■ Your goal: Take the lines below between the one holding "text-decoration: none ->" and the one holding "text: 7-47 ->", inclusive, and copy them exactly. Add nothing.

■ Extracted records:
[Start of section]

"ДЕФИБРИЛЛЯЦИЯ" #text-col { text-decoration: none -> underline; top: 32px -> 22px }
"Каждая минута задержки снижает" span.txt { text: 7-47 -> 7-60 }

[End of section]
[Start of section]

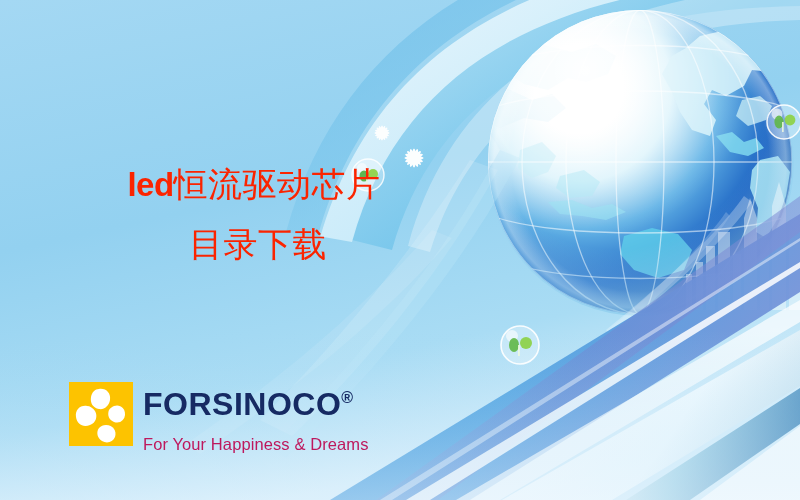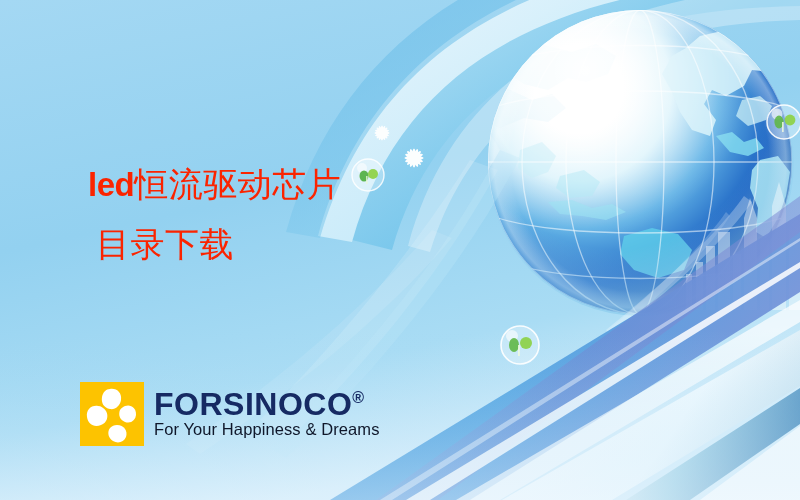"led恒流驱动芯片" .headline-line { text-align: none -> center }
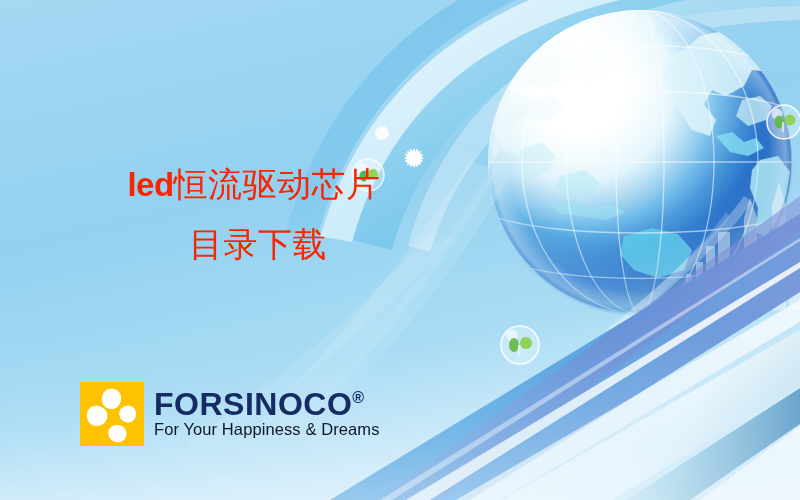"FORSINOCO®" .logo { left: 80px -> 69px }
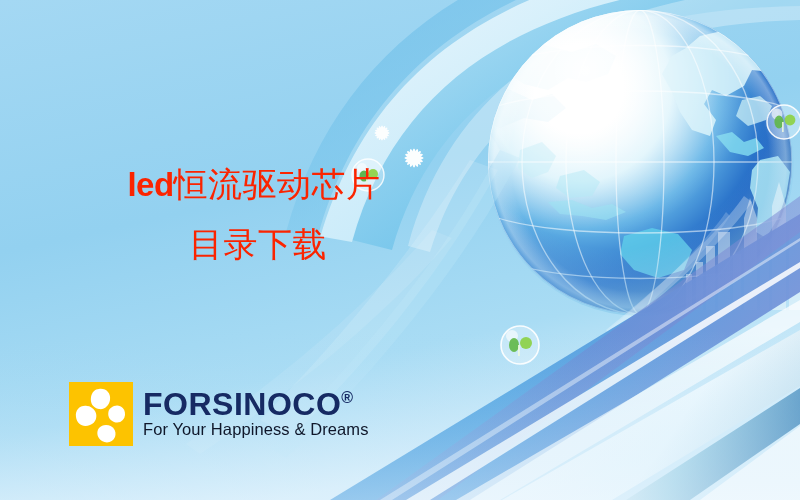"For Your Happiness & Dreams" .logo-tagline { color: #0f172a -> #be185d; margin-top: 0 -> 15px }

[End of section]

■ Answer:
"ДЕФИБРИЛЛЯЦИЯ" #text-col { text-decoration: none -> underline; top: 32px -> 22px }
"Каждая минута задержки снижает" span.txt { text: 7-47 -> 7-60 }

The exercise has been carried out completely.